_Problem to solve_
Write out the records that follow exactly. Do not include pictures.

_Dataset records_
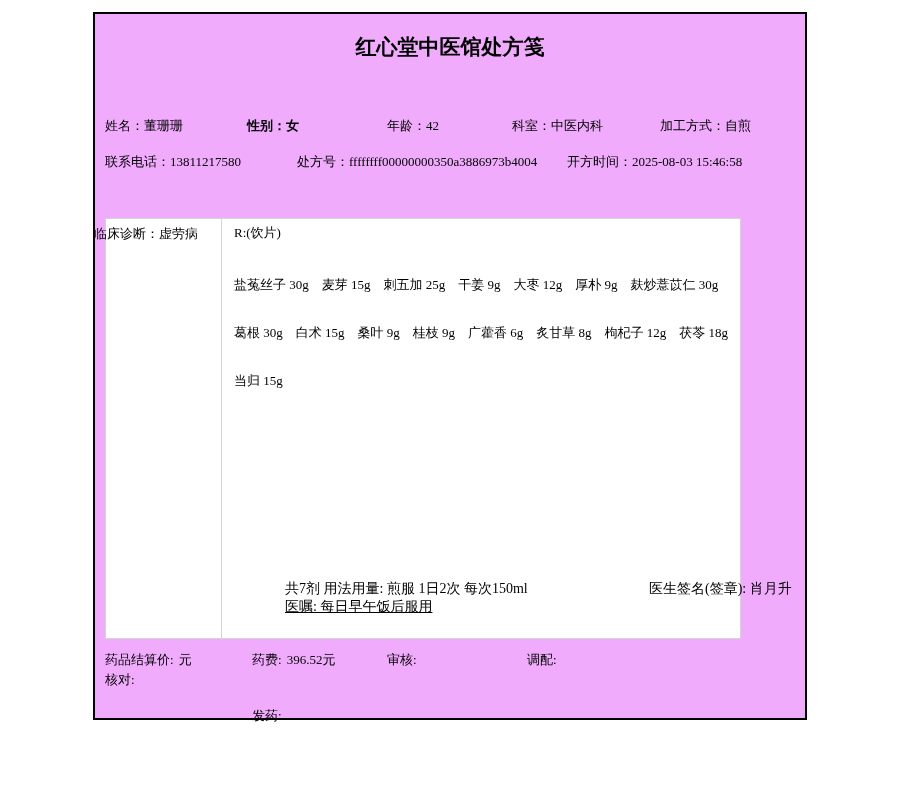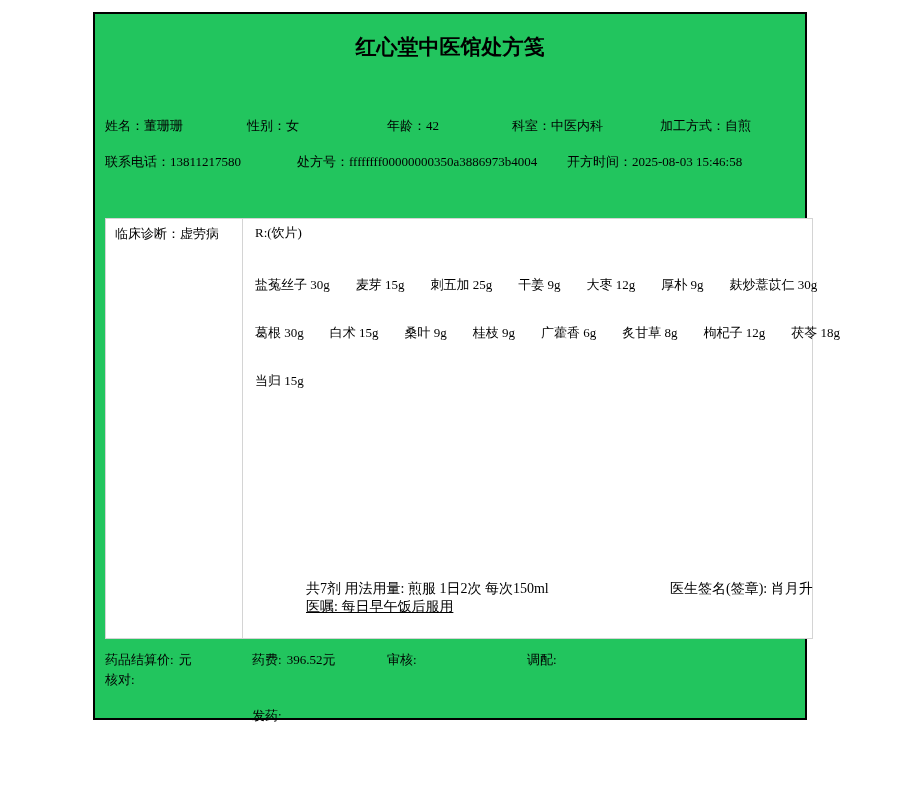"红心堂中医馆处方笺" .page { background: #22c55e -> #f0abfc }
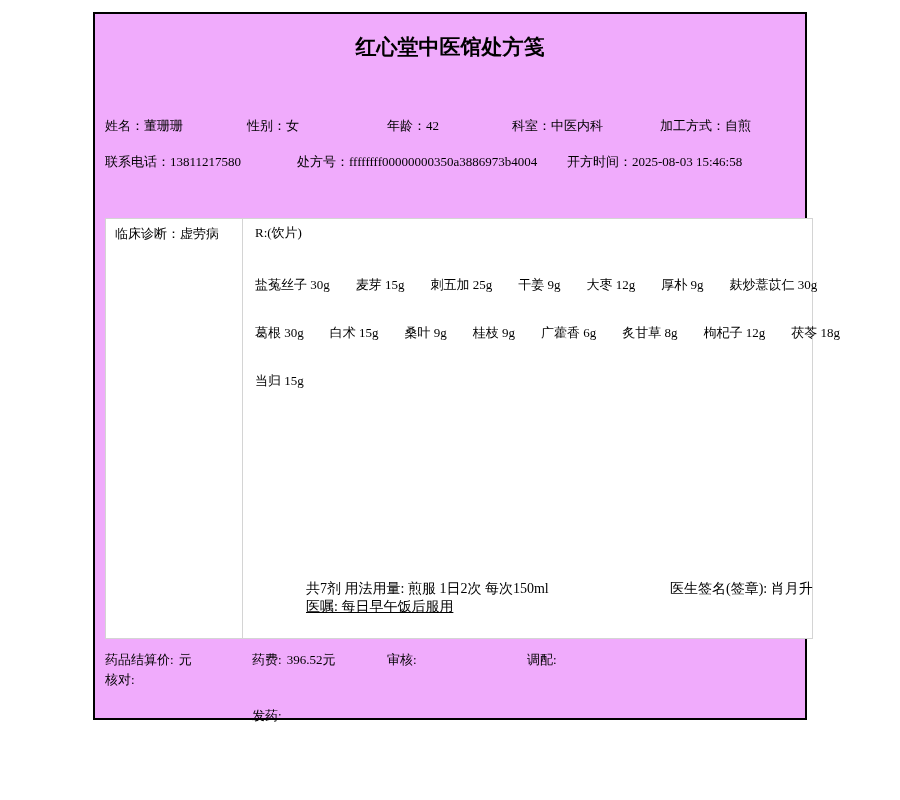"性别：女" span.field { font-weight: none -> bold }
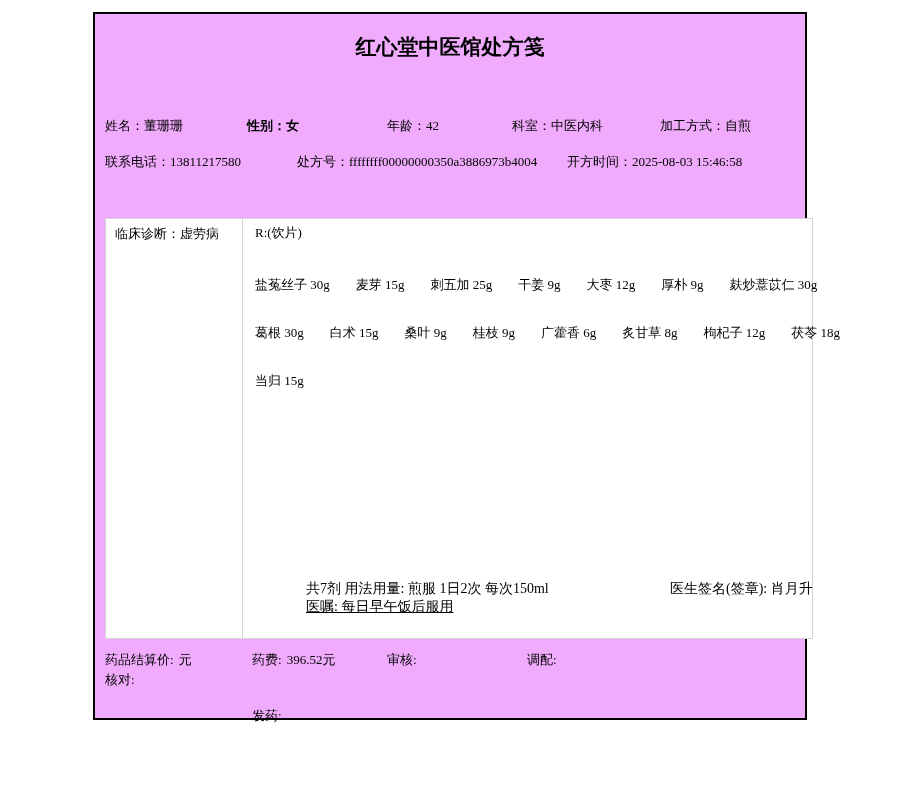"临床诊断：虚劳病" .rx-table { justify-content: none -> flex-end; width: 708px -> 636px }
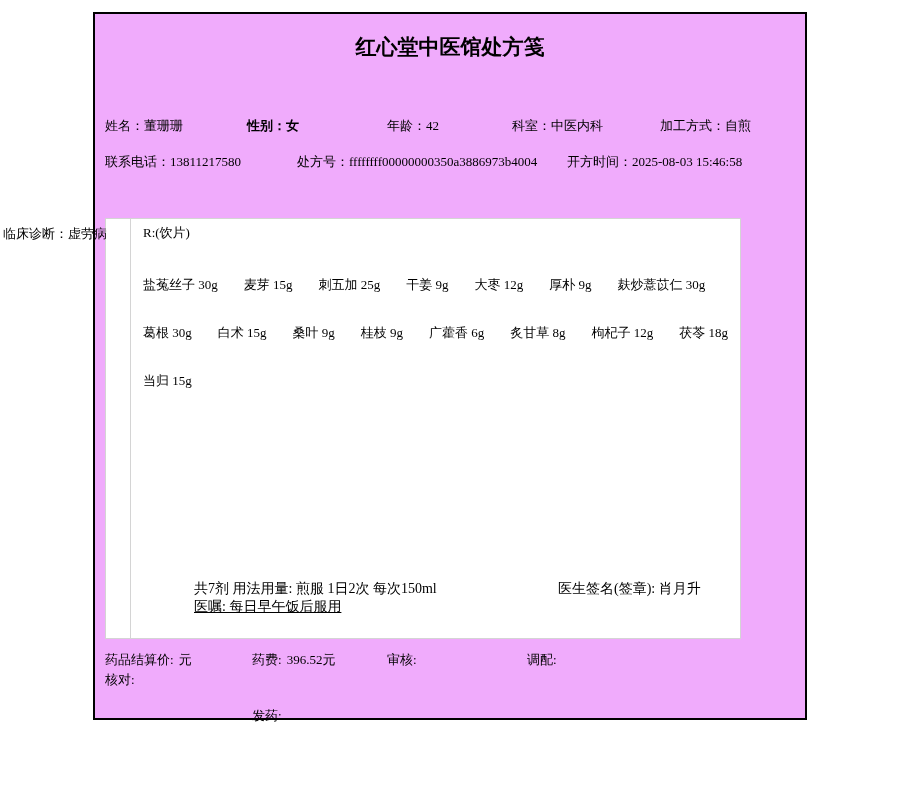"盐菟丝子 30g" .herb-line { gap: 26px -> 13px }
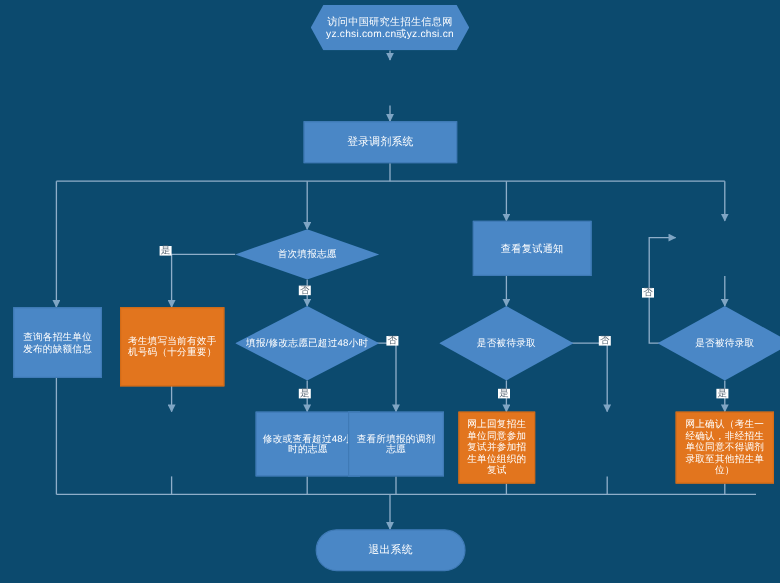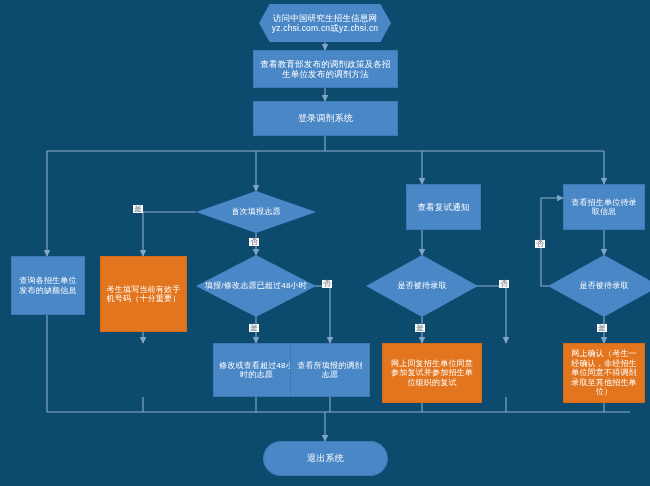"查看教育部发布的调剂政策及各招生单位发布的调剂方法" div.node { html: <div> <span>查看教育部发布的调剂政策及各招生单位发布的调剂方法</span> </div> -> none }
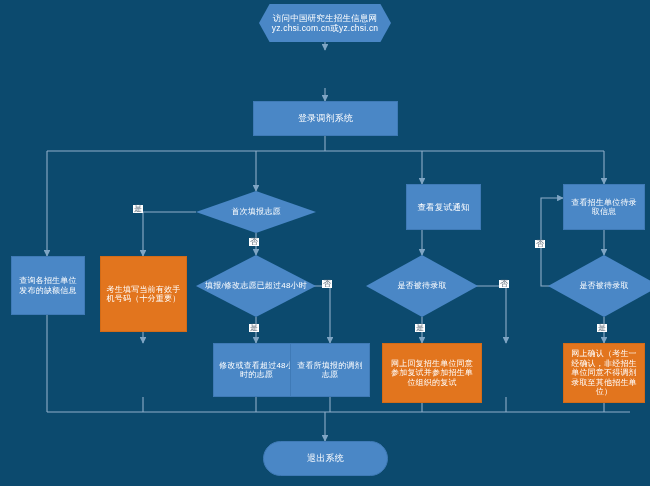"登录调剂系统" div.node { width: 145px -> 128px }
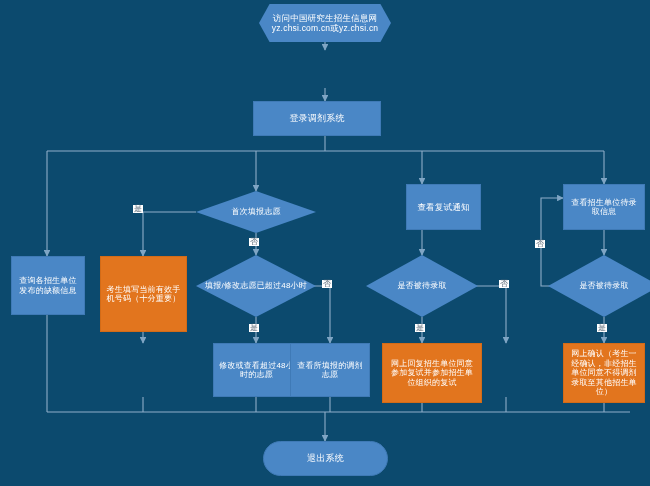"查看复试通知" div.node { left: 406px -> 394px; width: 75px -> 99px }
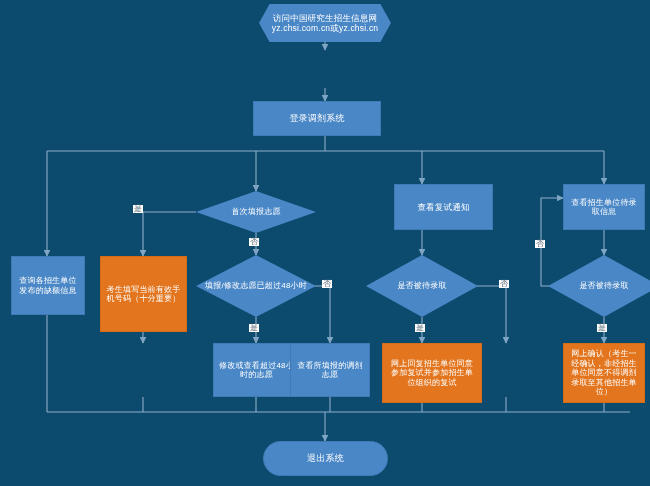"查看招生单位待录取信息" div.node { html: <div> <span>查看招生单位待录取信息</span> </div> -> none }
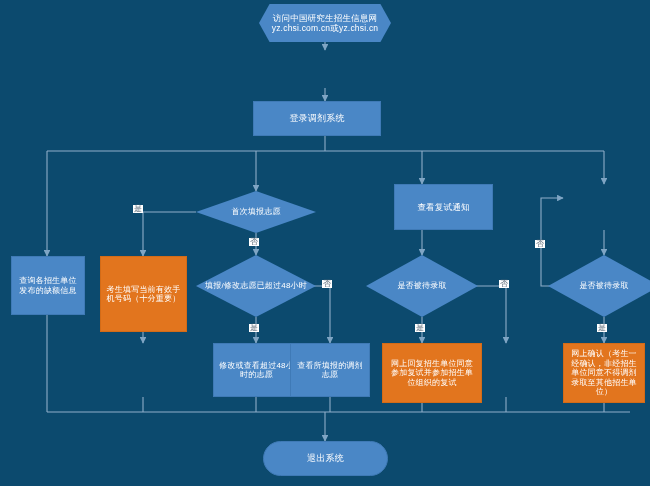"考生填写当前有效手机号码（十分重要）" div.node { height: 76px -> 66px }
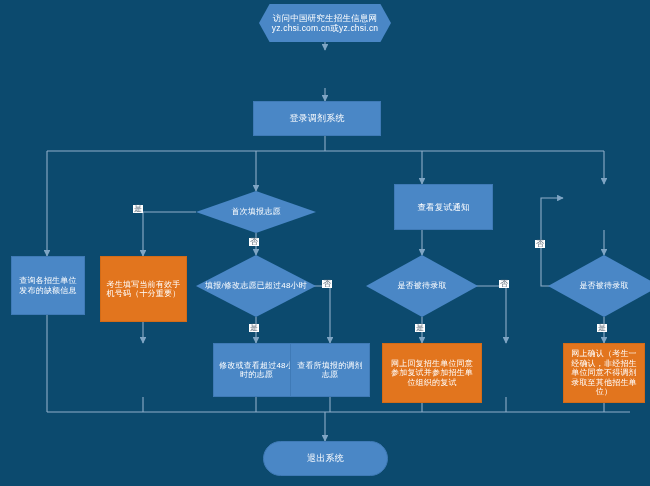"网上回复招生单位同意参加复试并参加招生单位组织的复试" div.node { width: 100px -> 64px }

_Answer box_
"红心堂中医馆处方笺" .page { background: #22c55e -> #f0abfc }
"性别：女" span.field { font-weight: none -> bold }
"临床诊断：虚劳病" .rx-table { justify-content: none -> flex-end; width: 708px -> 636px }
"盐菟丝子 30g" .herb-line { gap: 26px -> 13px }
"查看教育部发布的调剂政策及各招生单位发布的调剂方法" div.node { html: <div> <span>查看教育部发布的调剂政策及各招生单位发布的调剂方法</span> </div> -> none }
"登录调剂系统" div.node { width: 145px -> 128px }
"查看复试通知" div.node { left: 406px -> 394px; width: 75px -> 99px }
"查看招生单位待录取信息" div.node { html: <div> <span>查看招生单位待录取信息</span> </div> -> none }
"考生填写当前有效手机号码（十分重要）" div.node { height: 76px -> 66px }
"网上回复招生单位同意参加复试并参加招生单位组织的复试" div.node { width: 100px -> 64px }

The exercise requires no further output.